Image comparison data
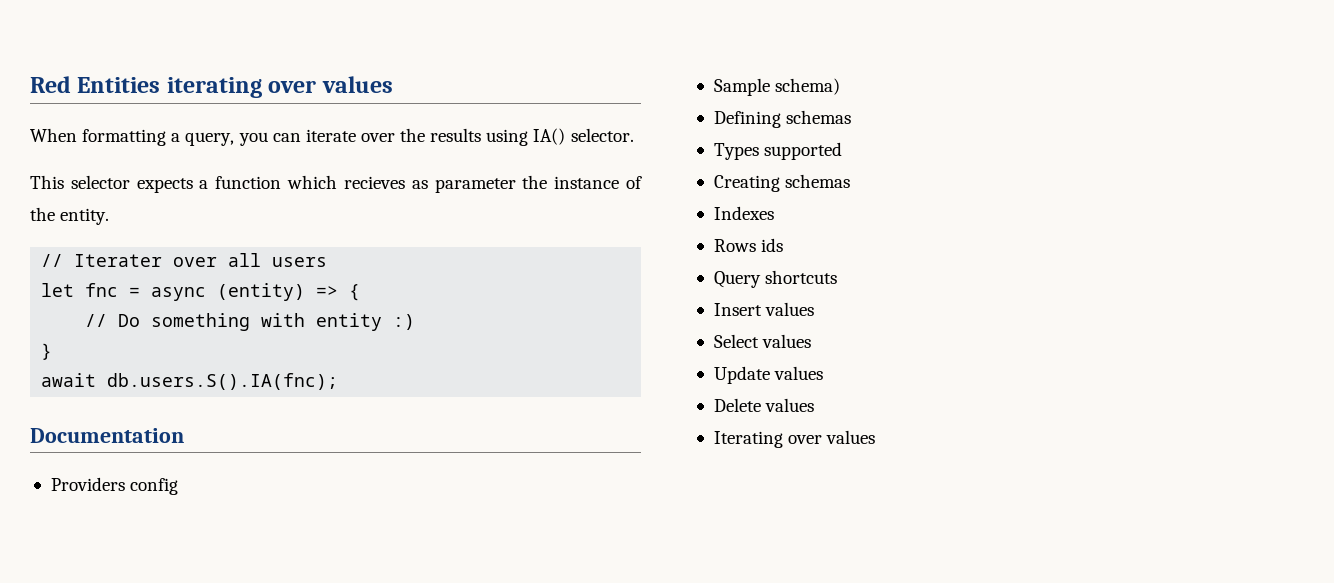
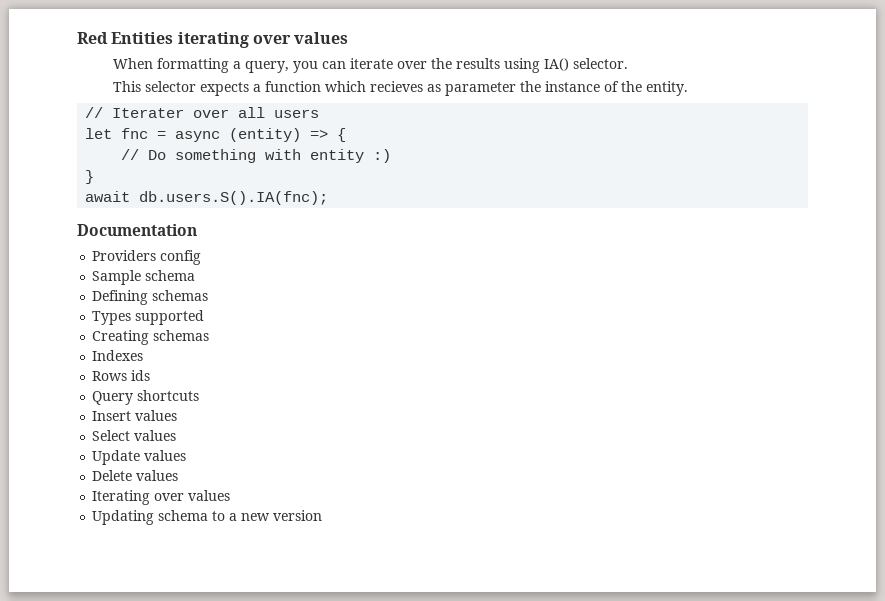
[775,78,841,95] schema) -> [145,270,196,281] schema
(876, 437) none -> [92,510,323,525] // Updating schema to a new version

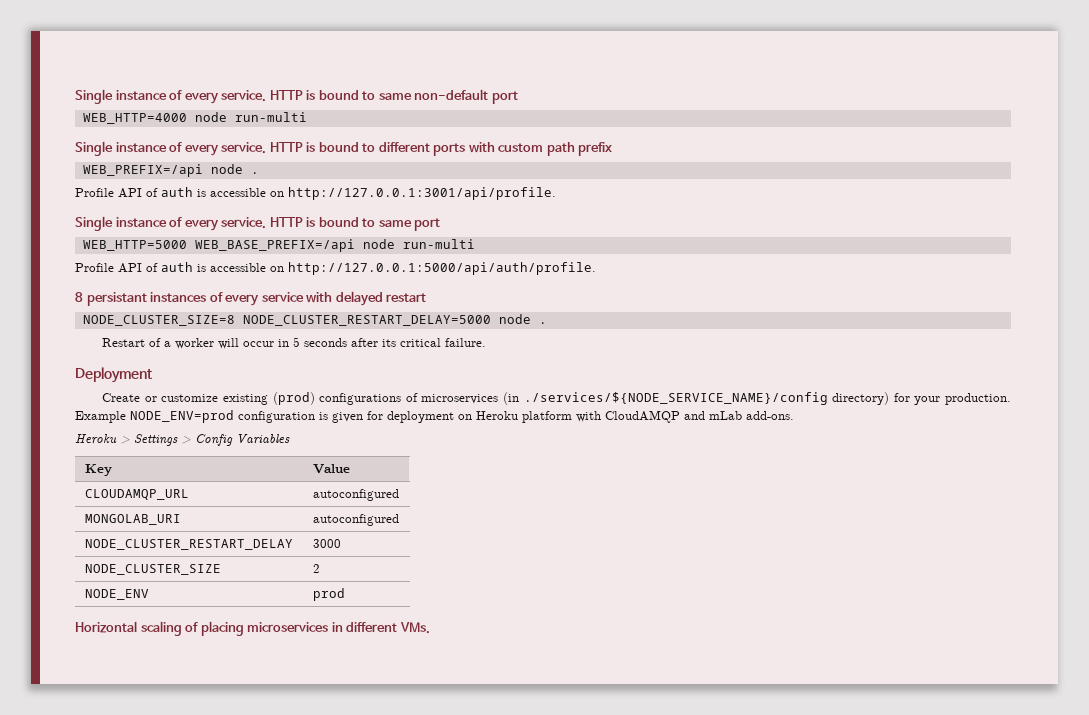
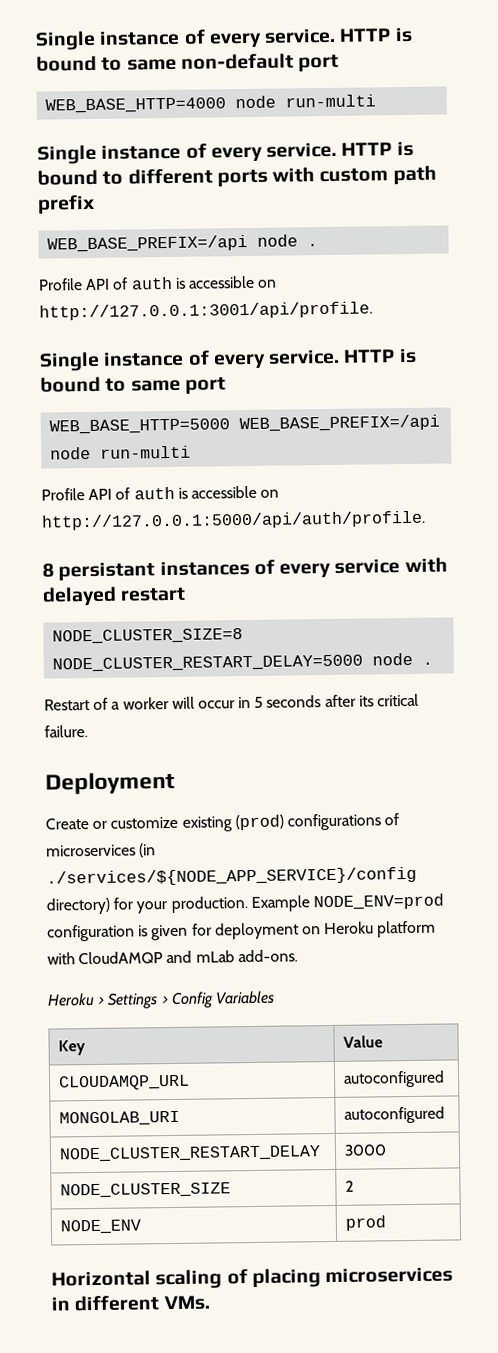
[82,113,187,124] WEB_HTTP=4000 -> [45,97,227,114] WEB_BASE_HTTP=4000
[82,164,203,177] WEB_PREFIX=/api -> [47,234,249,253] WEB_BASE_PREFIX=/api
[82,240,187,251] WEB_HTTP=5000 -> [49,418,231,435] WEB_BASE_HTTP=5000
[523,392,828,405] ./services/${NODE_SERVICE_NAME}/config -> [46,866,417,887] ./services/${NODE_APP_SERVICE}/config

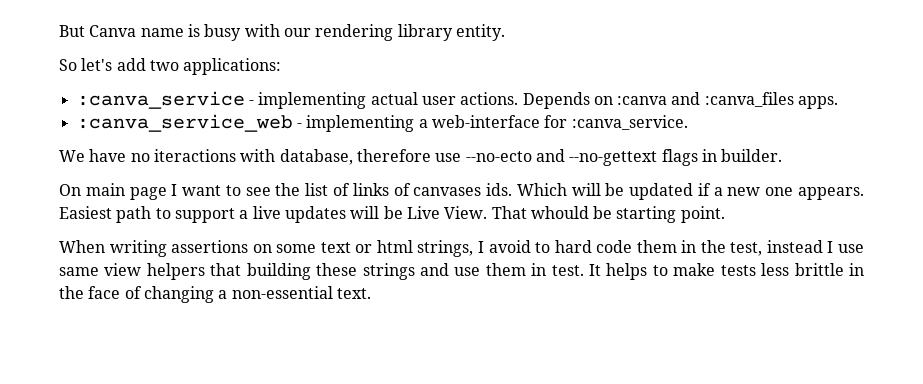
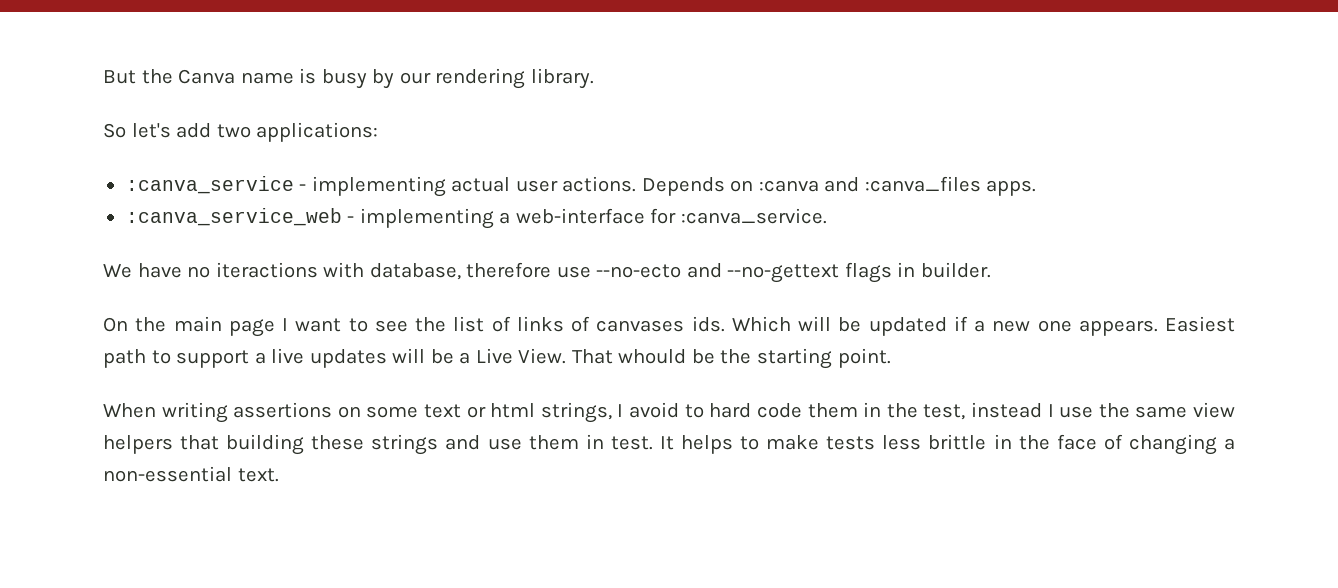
(85, 31) none -> [141,69,173,84] the
[244,24,280,37] with -> [372,69,395,89] by
[397,24,505,41] library entity. -> [530,68,594,89] library.
(81, 190) none -> [135,317,167,332] the
(403, 212) none -> [459,352,471,364] a
(613, 212) none -> [720,349,752,364] the
(864, 248) none -> [1098,403,1130,418] the

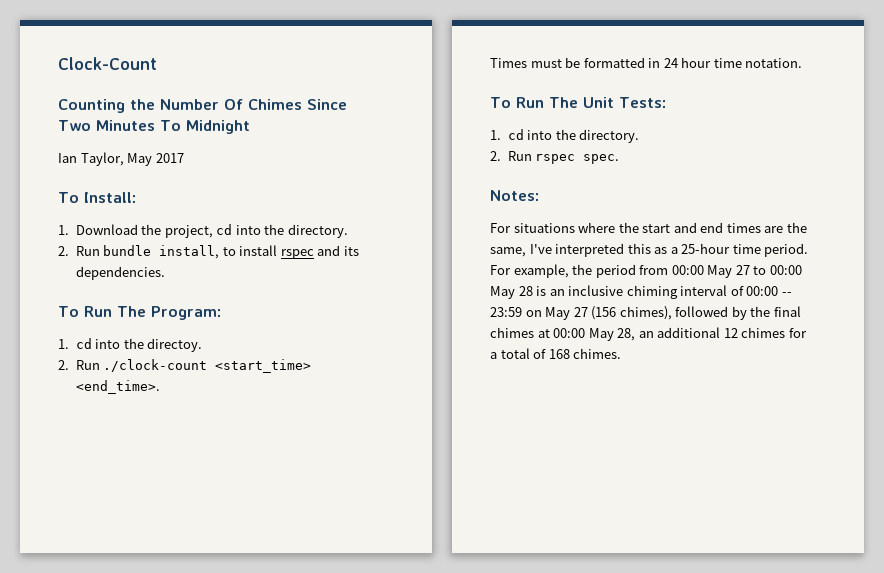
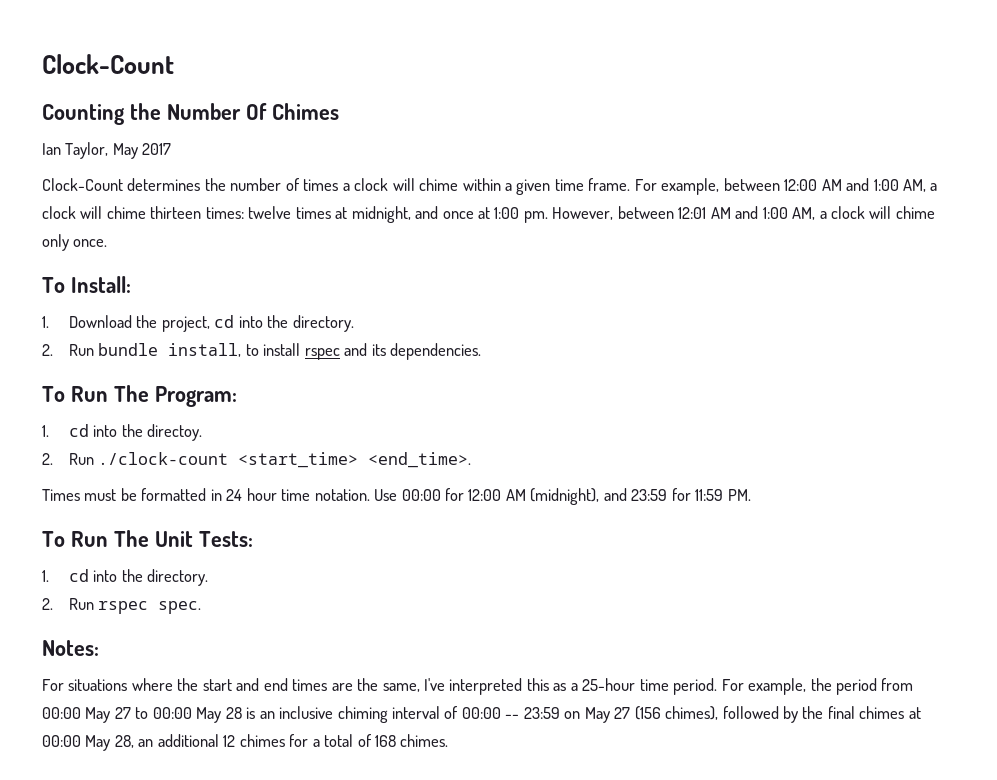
[307,99,347,110] [58,120,250,134] Since Two Minutes To Midnight -> (339, 111) none
(184, 158) none -> [42,178,938,195] [42,206,935,223] [42,234,108,251] // Clock-Count determines the number of times a clock will chime within a given time frame. For example, between 12:00 AM and 1:00 AM, a clock will chime thirteen times: twelve times at midnight, and once at 1:00 pm. However, between 12:01 AM and 1:00 AM, a clock will chime only once.
(803, 63) none -> [374,488,751,505] Use 00:00 for 12:00 AM (midnight), and 23:59 for 11:59 PM.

## Work to be completed
Only lines that include "schema" belong in the answer; return them from the entries above.

## Problem solution
[775,78,841,95] schema) -> [145,270,196,281] schema
(876, 437) none -> [92,510,323,525] // Updating schema to a new version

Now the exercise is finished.